Collected data entries
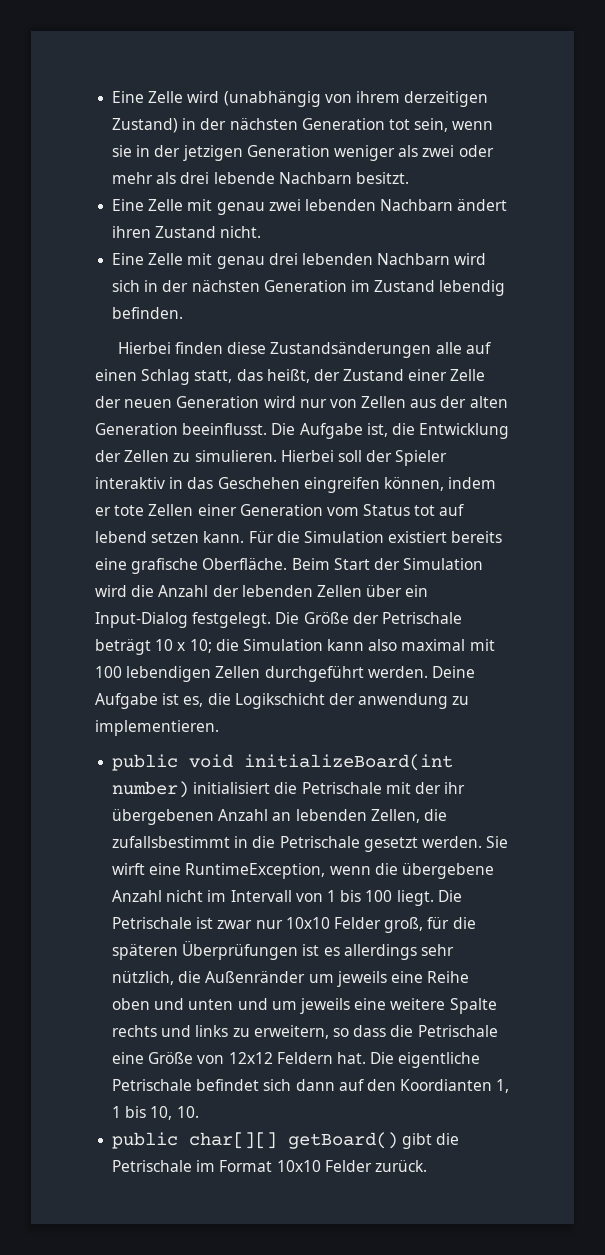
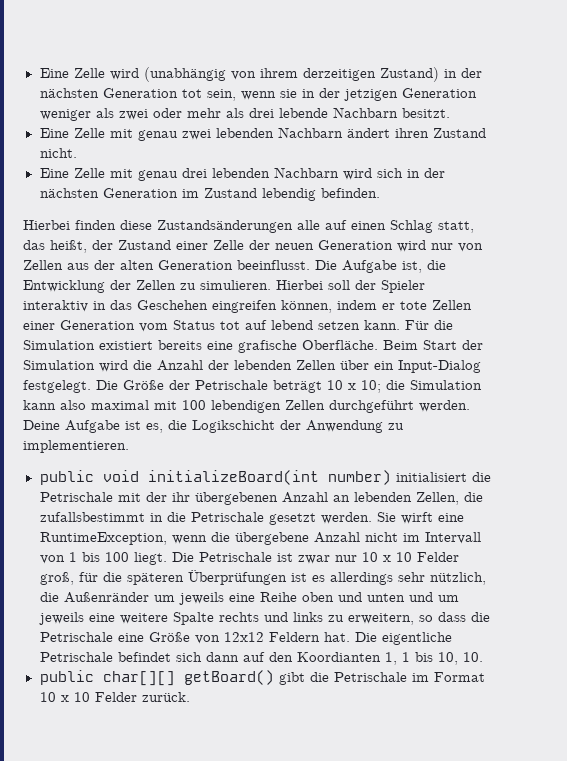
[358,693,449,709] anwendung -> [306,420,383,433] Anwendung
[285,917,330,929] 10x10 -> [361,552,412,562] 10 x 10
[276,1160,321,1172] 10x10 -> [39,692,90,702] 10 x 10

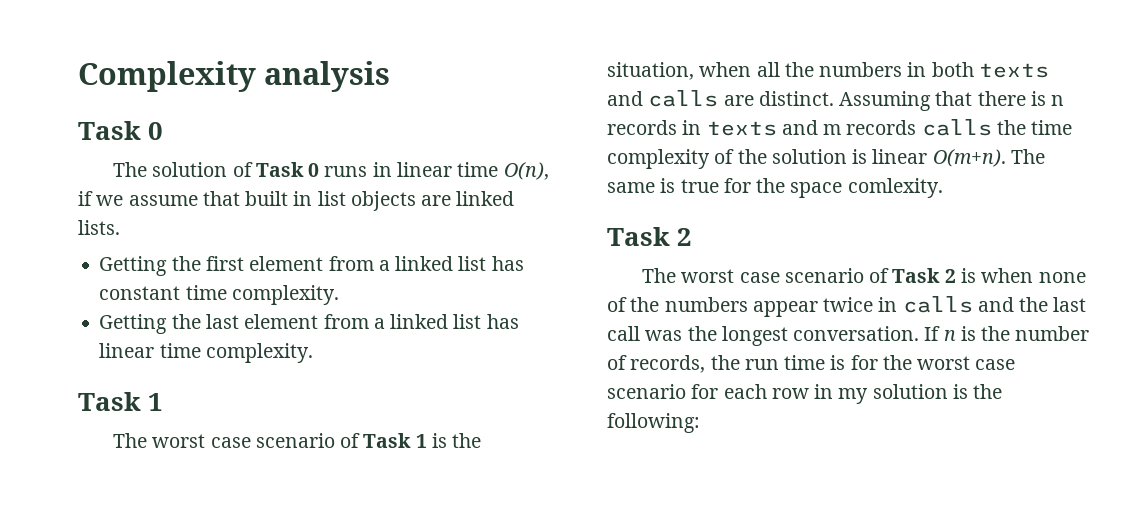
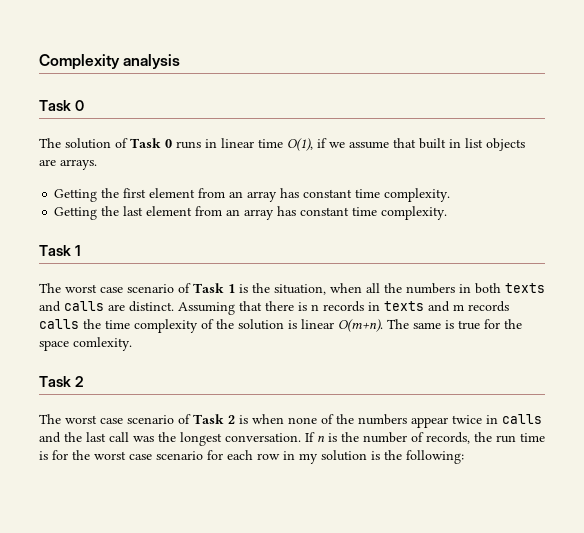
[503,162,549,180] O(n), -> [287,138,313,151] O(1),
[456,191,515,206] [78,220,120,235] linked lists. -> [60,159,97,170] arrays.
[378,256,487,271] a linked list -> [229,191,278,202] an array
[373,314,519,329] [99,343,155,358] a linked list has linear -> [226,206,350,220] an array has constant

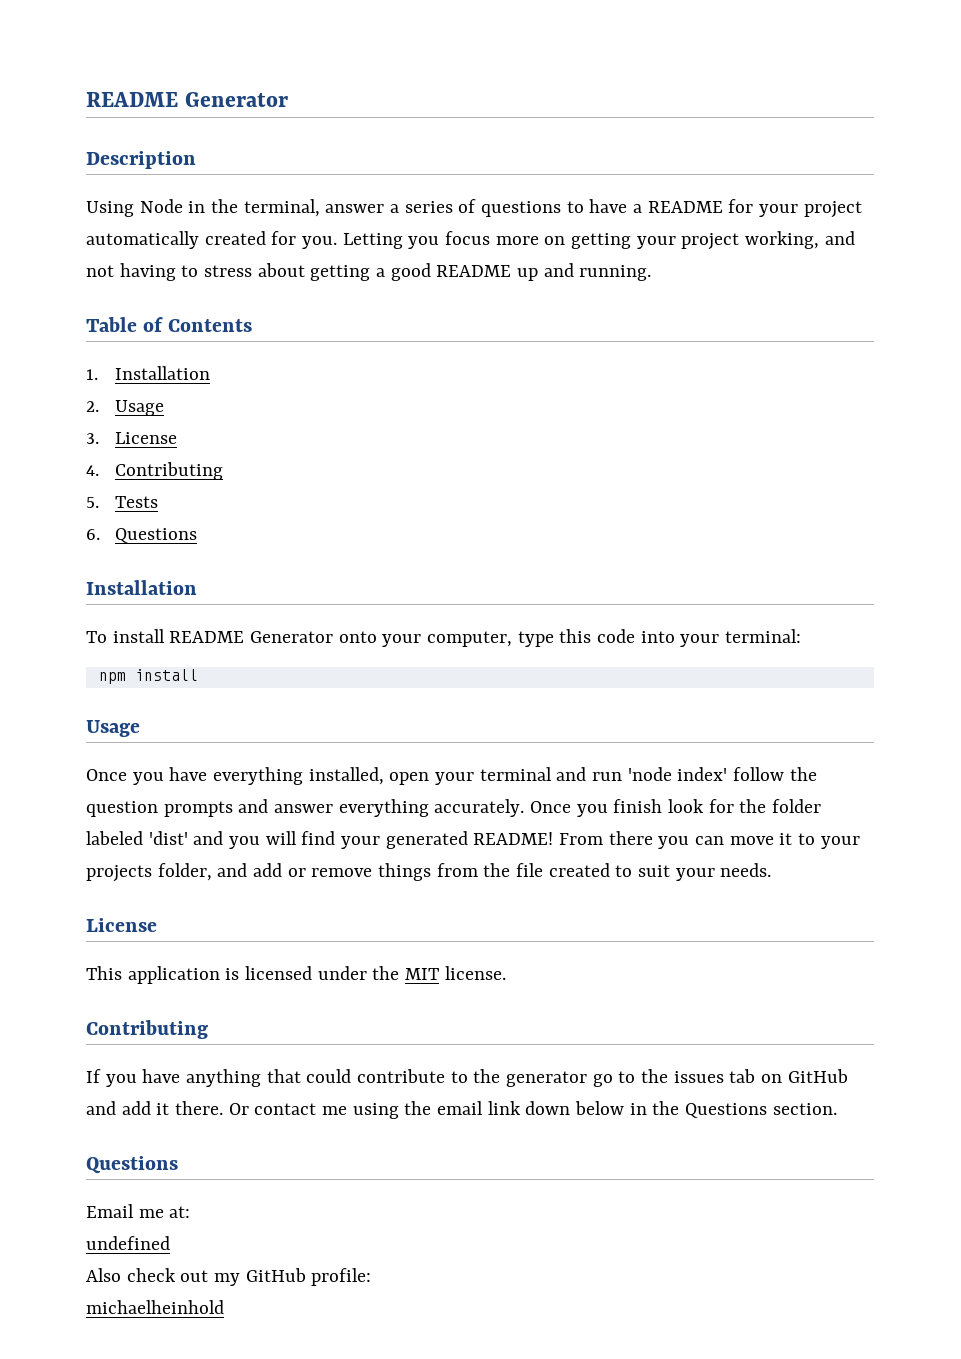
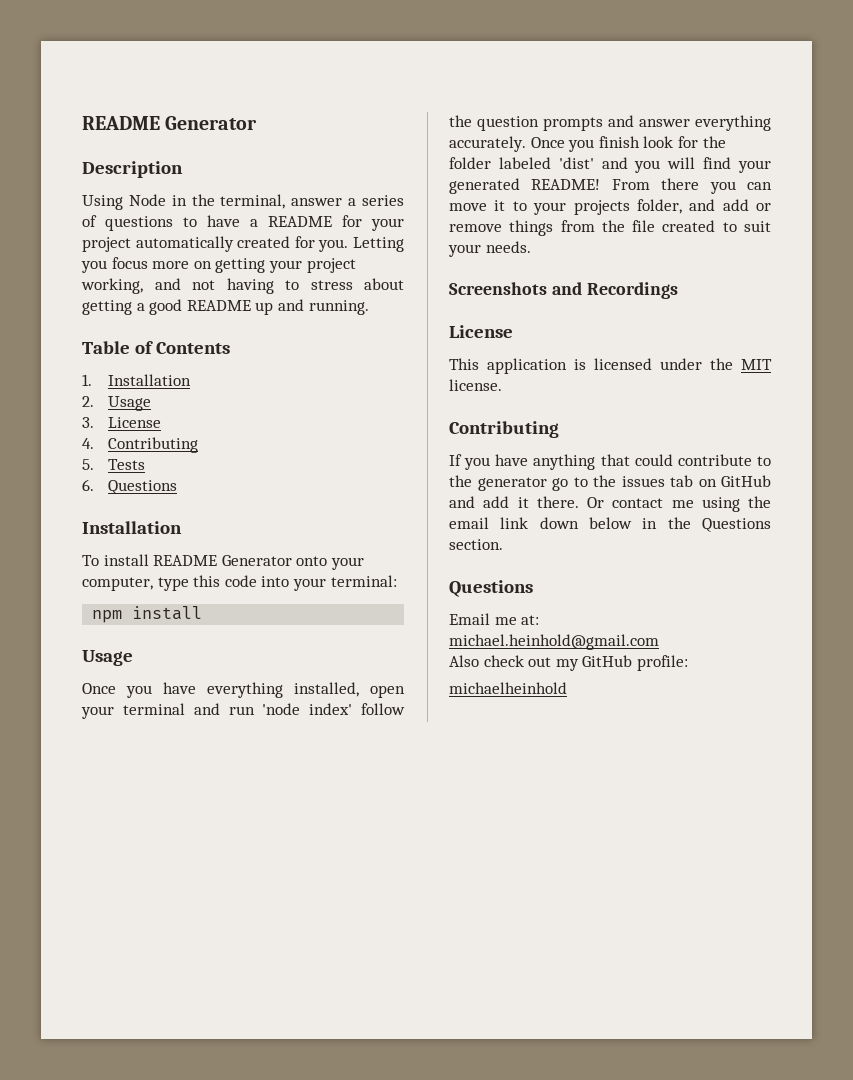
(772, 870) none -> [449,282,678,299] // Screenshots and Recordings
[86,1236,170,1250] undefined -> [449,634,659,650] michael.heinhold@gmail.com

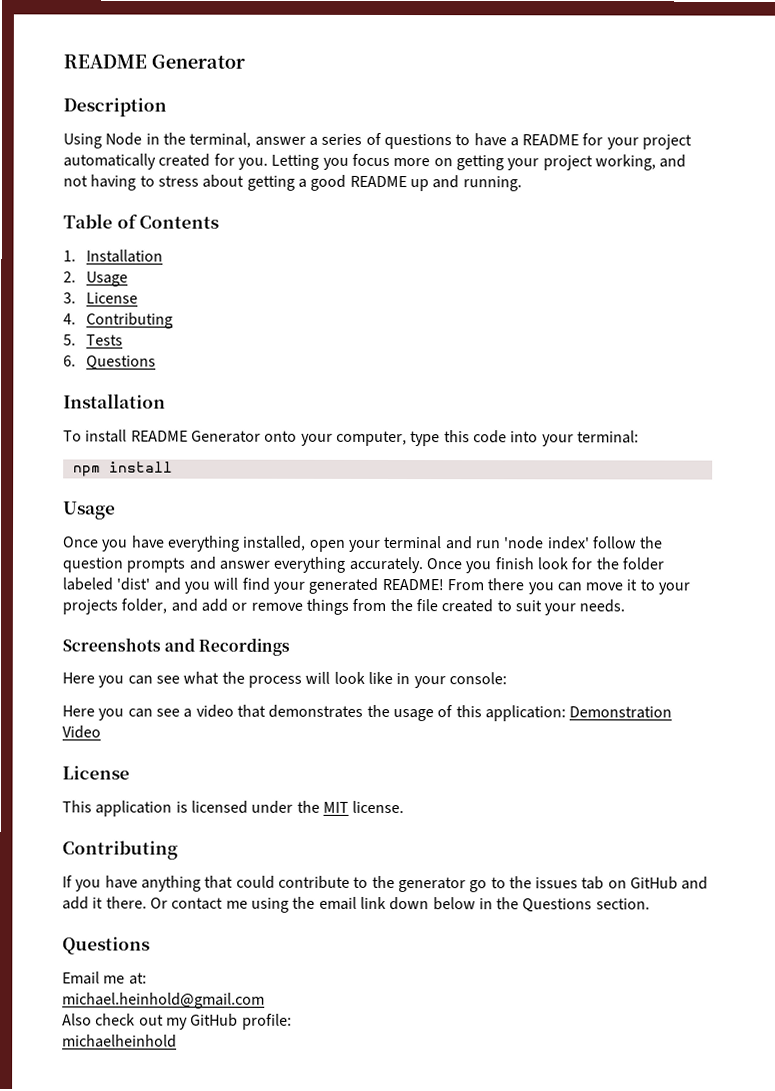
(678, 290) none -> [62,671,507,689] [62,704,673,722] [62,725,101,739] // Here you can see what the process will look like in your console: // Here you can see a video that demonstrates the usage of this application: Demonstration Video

■ **ACTION ITEM**
Keep the pictures out and repeat exactly the lines from the beginning of the data through the line that contains "[503,162,549,180] O(n), ->", both ends included.

■ **EXPECTED OUTPUT**
[358,693,449,709] anwendung -> [306,420,383,433] Anwendung
[285,917,330,929] 10x10 -> [361,552,412,562] 10 x 10
[276,1160,321,1172] 10x10 -> [39,692,90,702] 10 x 10

[503,162,549,180] O(n), -> [287,138,313,151] O(1),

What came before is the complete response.